Życie na planecie Ziemia to podróż przez setki tysięcy lat ewolucji. Fascynujące obrazy, symulacje komputerowe, narracja i muzyka.
Life on Our Planet, prod. S. Spielberg, USA 2023.
Premiera na Netflixie 25.10.2023. Serial, 8 odcinków. Dokument, przyrodniczy.
Każdy odcinek to inna epoka w dziejach planety. Najpierw zaczynamy od zagadki życia, od jego pojawienia się w głębinach mórz i oceanów. W końcu dochodzimy do wyjścia organizmów na ląd. Przez perm, trias, aż do jury – do wielkich dinozaurów. A po ich zagładzie, do ssaków i nas samych – ludzi. Ponieważ za każdą epoką stoi jakaś naturalna katastrofa. Pytania o życie na naszej planecie bardziej niż kiedykolwiek nabrało fundamentalnego znaczenia.
Fantastyczna narracja Krystyny Czubówny, bo trudno sobie wyobrazić współczesny filmu przyrodniczy z innym polskim głosem. W wersji oryginalnej – Morgana Freemana. Daje znać o sobie również filmowy talent Stevena Spielberga, który stoi za tą produkcją. Rzeczywiste obrazy współczesnej fauny mieszają się z genialnymi symulacjami organizmów, które żyły miliony lat przed nami. Dlatego wydaje się, że to współczesny kierunek produkcji przyrodniczych, bo grafikę komputerową mamy rozwiniętą w niespotykanym stopniu. To marzenie dydaktyków.

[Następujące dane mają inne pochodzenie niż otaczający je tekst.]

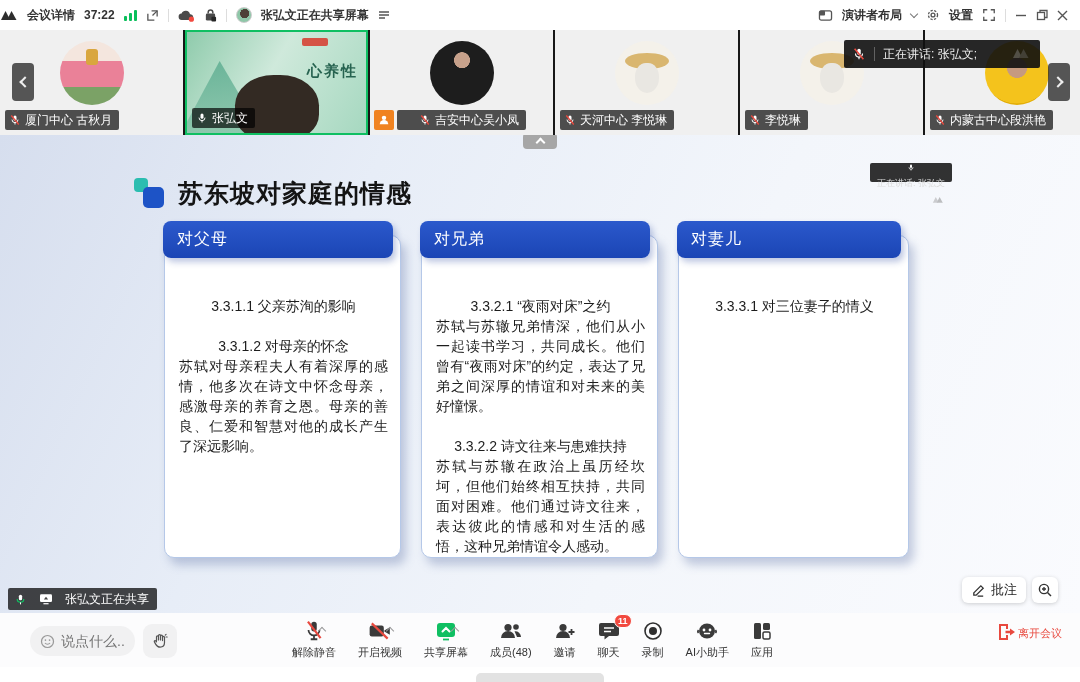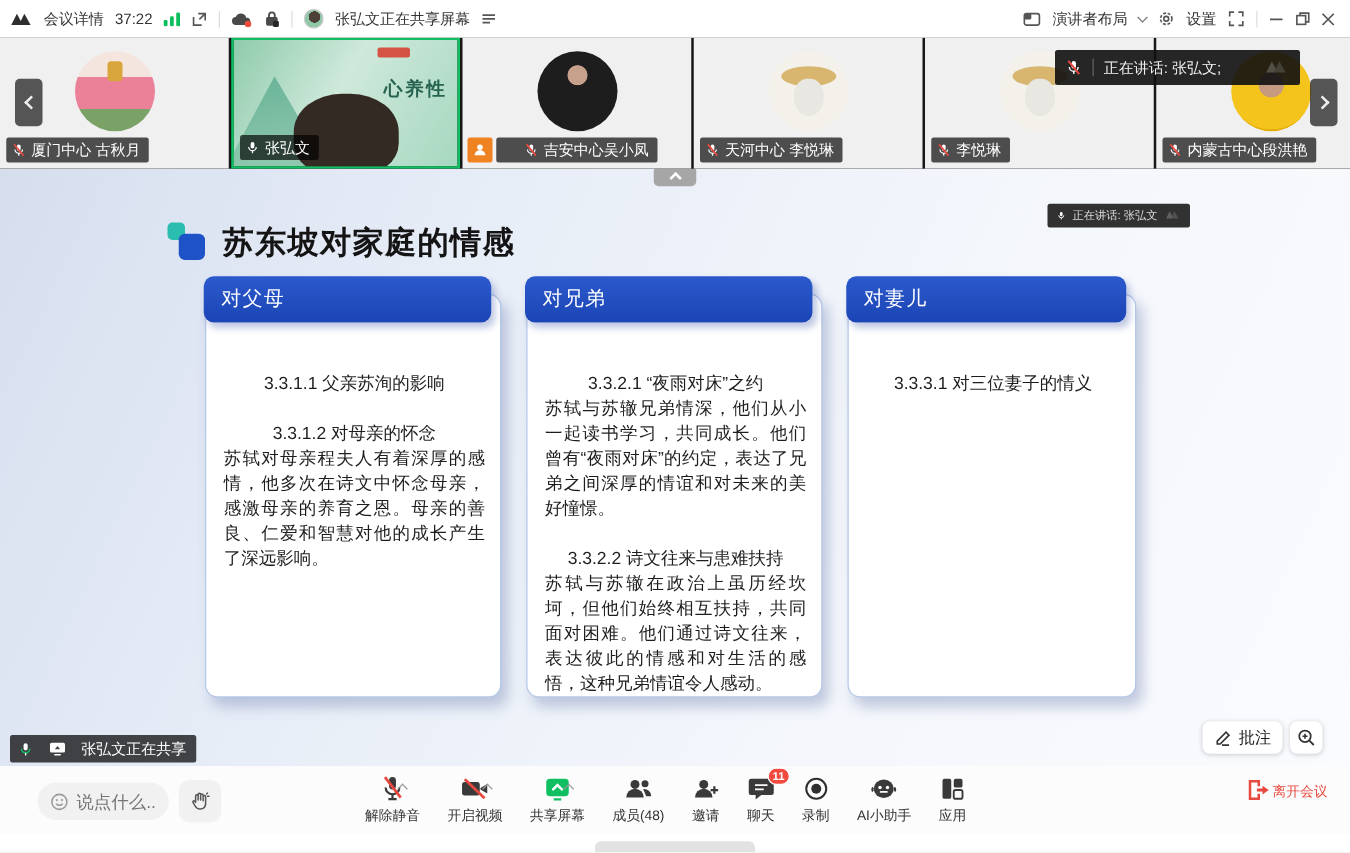--- a/index.html
+++ b/index.html
@@ -9,7 +9,7 @@
 
   
   .titlebar { position:absolute; top:0; left:0; right:0; height:30px; background:#fff;
-    display:flex; align-items:center; padding:0 12px 0 8px; font-size:12px; color:#333; z-index:30; }
+    display:flex; align-items:center; padding:0 12px 0 0; font-size:12px; color:#333; z-index:30;font-weight:bold; }
   .tb-left, .tb-right { display:flex; align-items:center; gap:9px; }
   .tb-right { margin-left:auto; }
   .tb-divider { width:1px; height:13px; background:#ddd; }

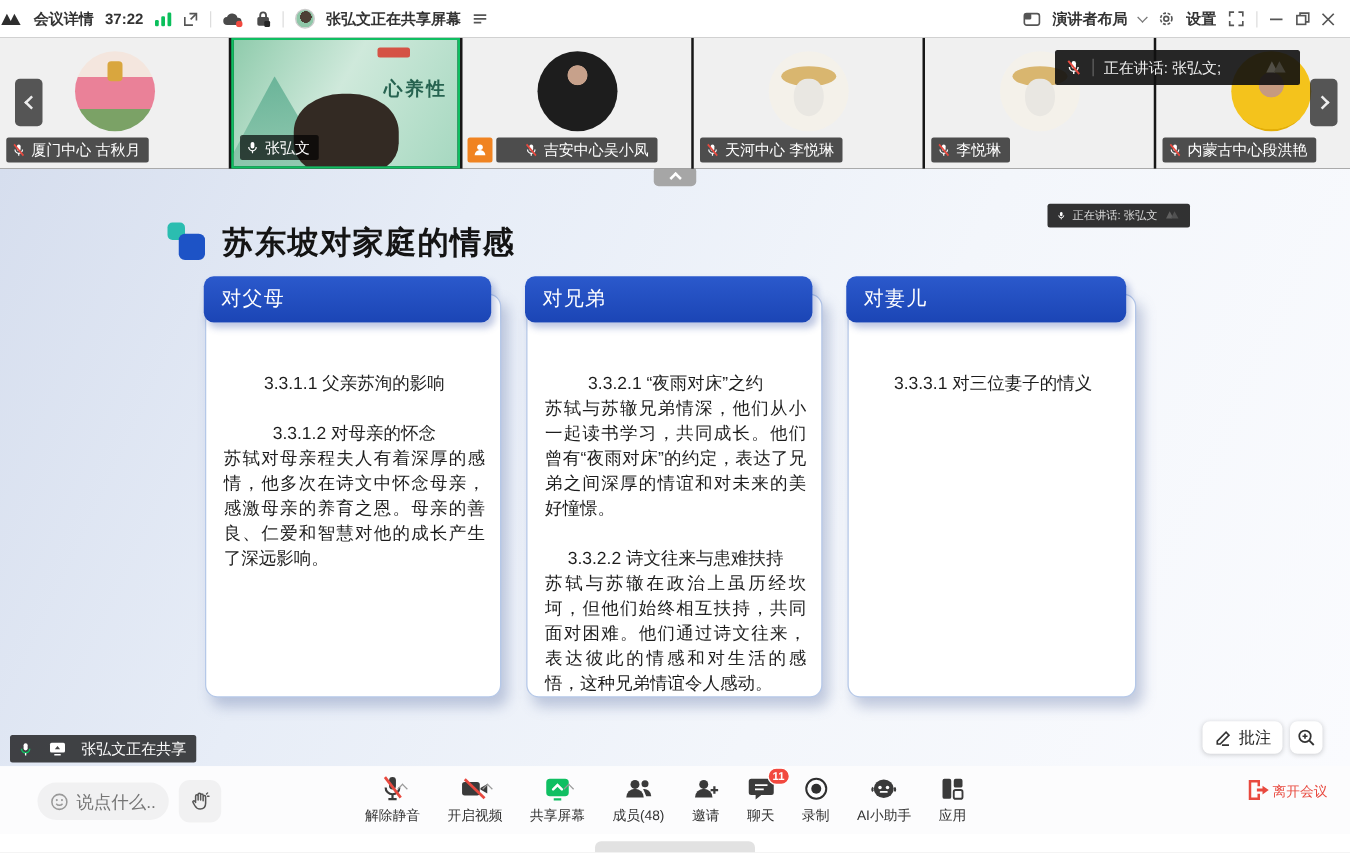--- a/index.html
+++ b/index.html
@@ -81,7 +81,7 @@
     background:#2bbdb0; border-radius:4px; }
   .slide-title { font-size:25px; font-weight:bold; color:#141414; letter-spacing:1px; }
   .slide-speak-badge { position:absolute; right:128px; top:28px; height:19px; display:flex; align-items:center;
-    gap:5px; padding:0 7px; background:rgba(22,22,22,.88); border-radius:2px; color:#dcdcdc; font-size:9px; }
+    gap:5px; padding:0 7px; background:rgba(22,22,22,.88); border-radius:2px; color:#dcdcdc; font-size:9px;flex-direction:column; }
 
   .card { position:absolute; top:86px; height:337px; }
   .card-header { position:absolute; top:0; left:0; right:8px; height:37px; z-index:2;

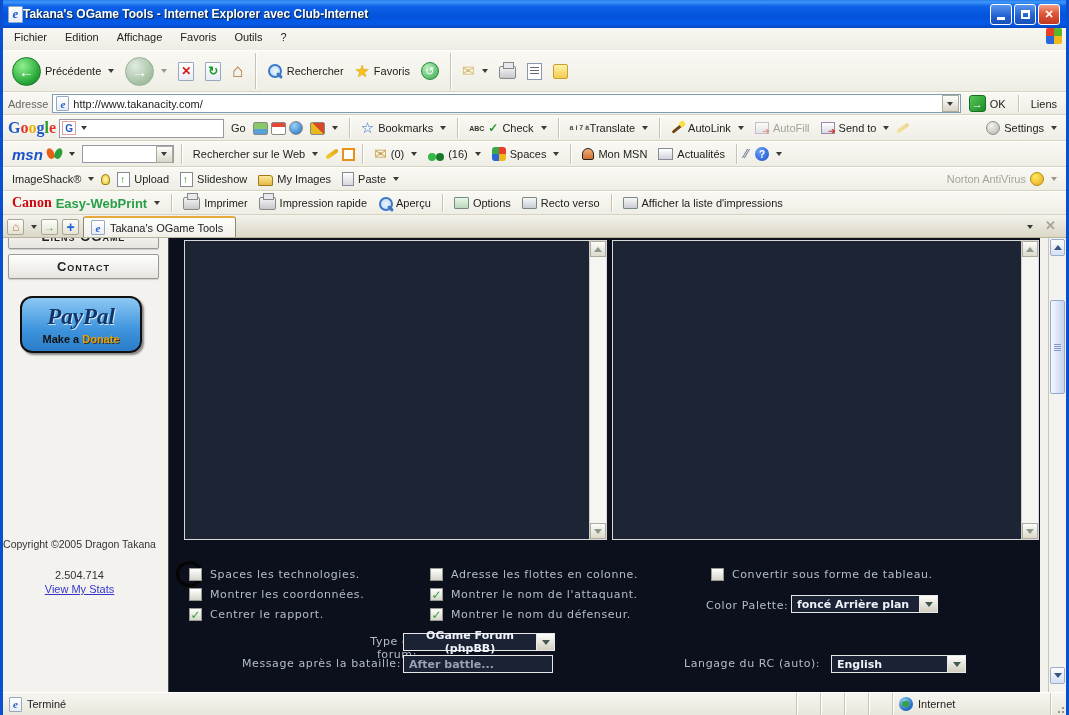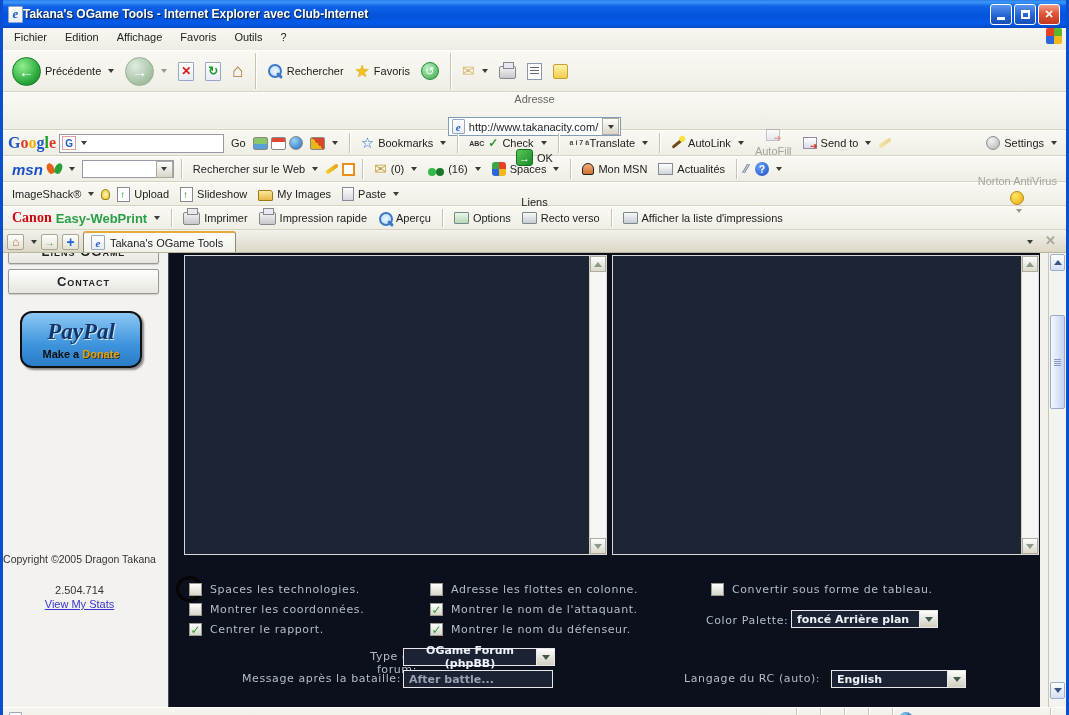--- a/index.html
+++ b/index.html
@@ -54,7 +54,7 @@
 .editdoc::after { content:""; position:absolute; left:2px; top:3px; width:9px; height:1px; background:#667; box-shadow:0 3px 0 #667,0 6px 0 #667; }
 
 
-.addrbar { height:38px; gap:12px;flex-direction:column; }
+.addrbar { height:23px; gap:4px; }
 .addr-field { flex:1; display:flex; align-items:center; height:19px; background:#fff; border:1px solid #7f9db9; padding:0 1px 0 3px; gap:4px; }
 .ie-e { font-family:"Liberation Serif",serif; font-style:italic; font-weight:bold; color:#2060c8; font-size:13px; }
 .combo-btn { width:17px; height:17px; margin-left:auto; background:linear-gradient(#fdfdfb,#d8d5c8); border:1px solid #aeab9c; display:flex; align-items:center; justify-content:center; }

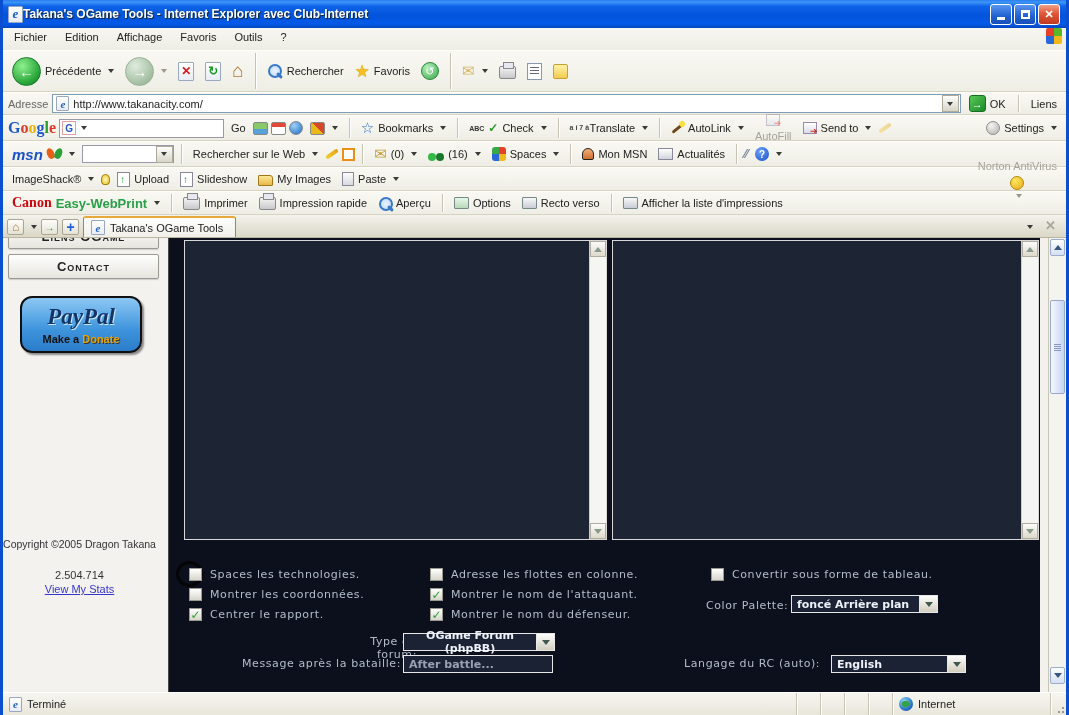--- a/index.html
+++ b/index.html
@@ -24,7 +24,7 @@
 .caret { width:0; height:0; border-left:3px solid transparent; border-right:3px solid transparent; border-top:4px solid #3a3a38; display:inline-block; margin-left:3px; }
 .caret.lt { border-top-color:#9a988c; }
 .spacer { flex:1; }
-.grayed { color:#a6a49a;flex-direction:column; }
+.grayed { color:#a6a49a; }
 
 
 .menubar { height:22px; display:flex; background:linear-gradient(#f7f6f1,#eeede4); padding:0 2px; }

Życie na planecie Ziemia to również pewna refleksja o życiu właśnie, a ściśle o wymieraniu gatunków. To nie jest tak, że sprawcą ekologicznej katastrofy jest wyłącznie człowiek. Ponieważ masowych wymierań było conajmniej pięć, z czego najbardziej słynne było to, po zderzeniu meteorytu z Ziemią. Wskutek czego wyginęły nieptasie dinozaury. To tzw. wymieranie kredowe 66 milionów lat temu. W tym obrazie brakuje mi jednak pewnego naukowego komentarza jak w dramacie historycznym o Aleksandrze. Np. prof. Michaela Rampina, profesora biologii z Uniwersytetu Nowojorskiego, który zajmuje się tematyką masowego wymierania gatunków.